Report every line below that carries the word "fast".

--- Given data ---
- - -
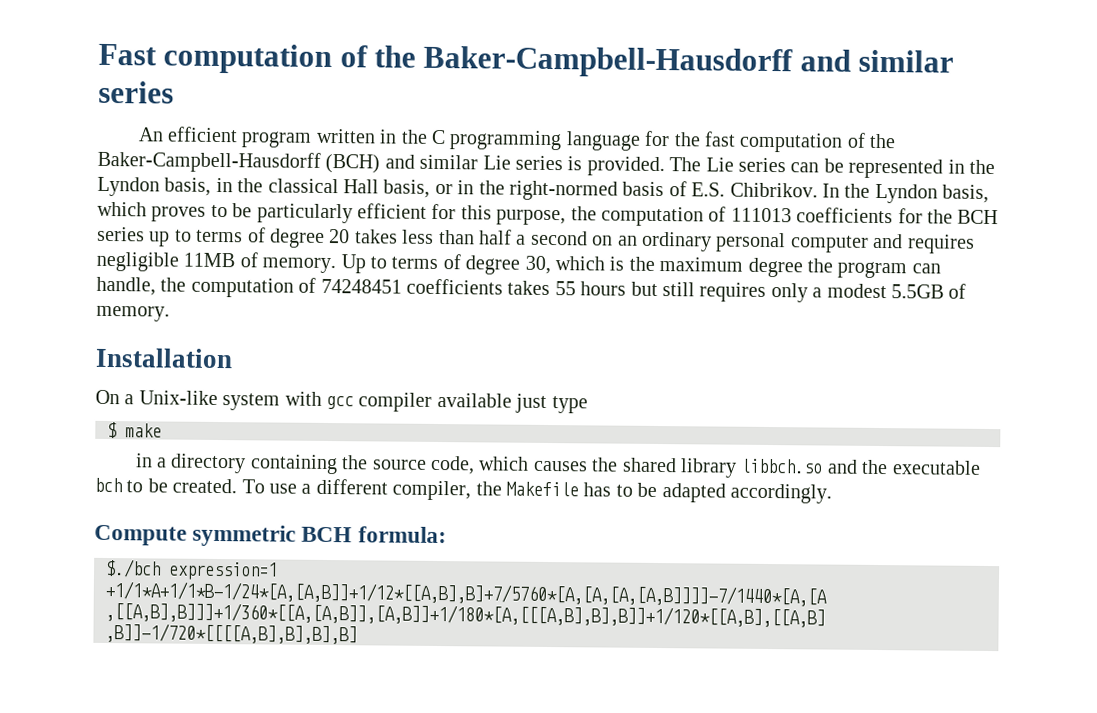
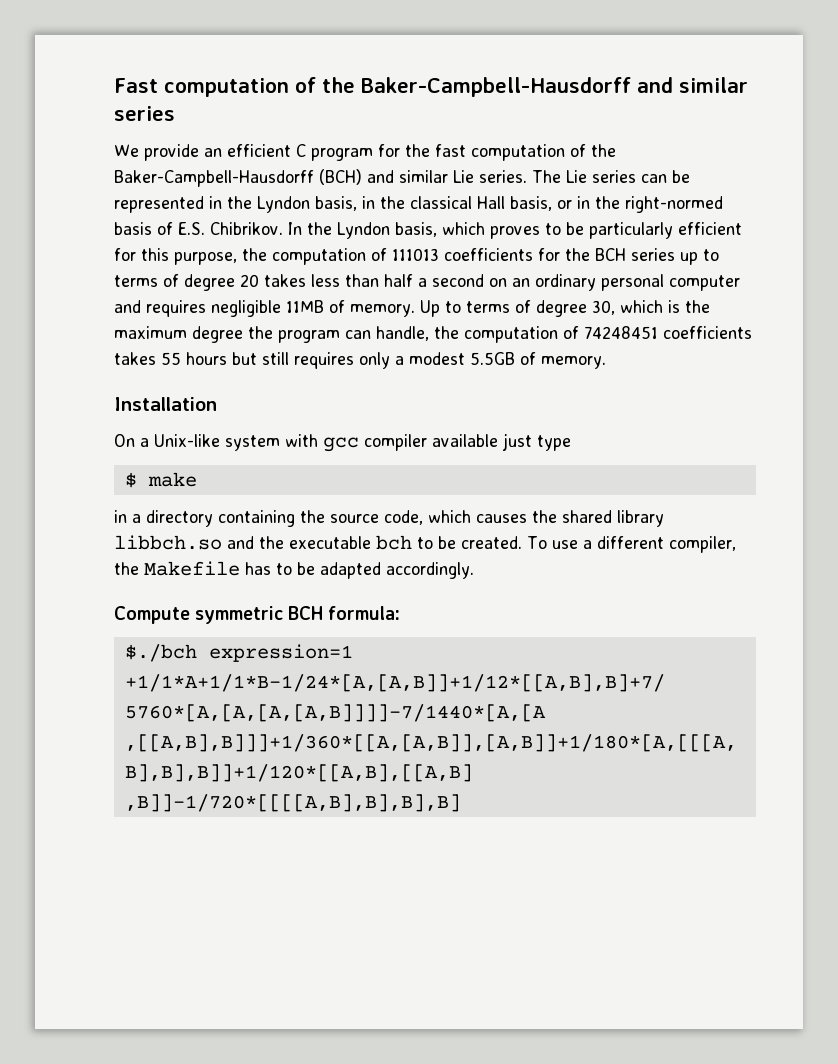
- An efficient program written in the C programming language for the fast computation of the Baker-Campbell-Hausdorff (BCH) and similar Lie series is provided.
+ We provide an efficient C program for the fast computation of the Baker-Campbell-Hausdorff (BCH) and similar Lie series.

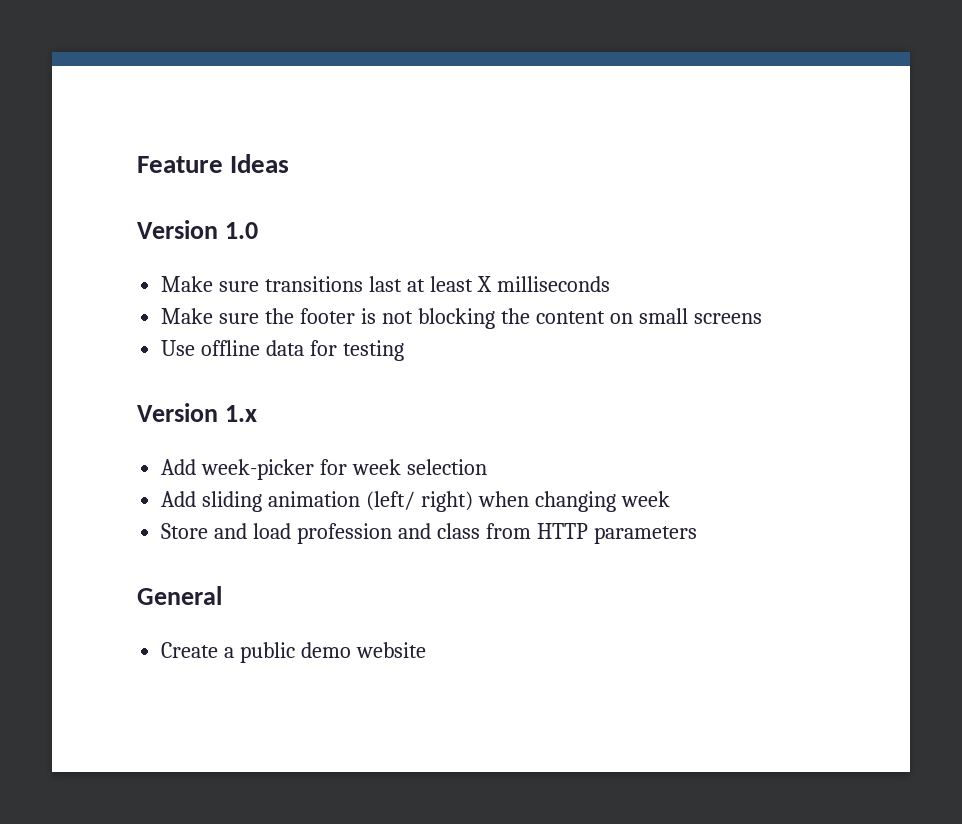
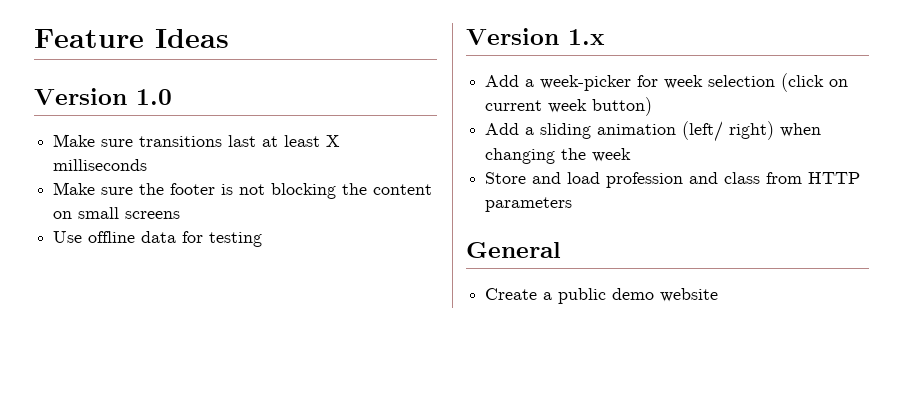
- Add week-picker for week selection
- Add sliding animation (left/ right) when changing week
+ Add a week-picker for week selection (click on current week button)
+ Add a sliding animation (left/ right) when changing the week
- - -
--- Response to the exercise ---
- An efficient program written in the C programming language for the fast computation of the Baker-Campbell-Hausdorff (BCH) and similar Lie series is provided.
+ We provide an efficient C program for the fast computation of the Baker-Campbell-Hausdorff (BCH) and similar Lie series.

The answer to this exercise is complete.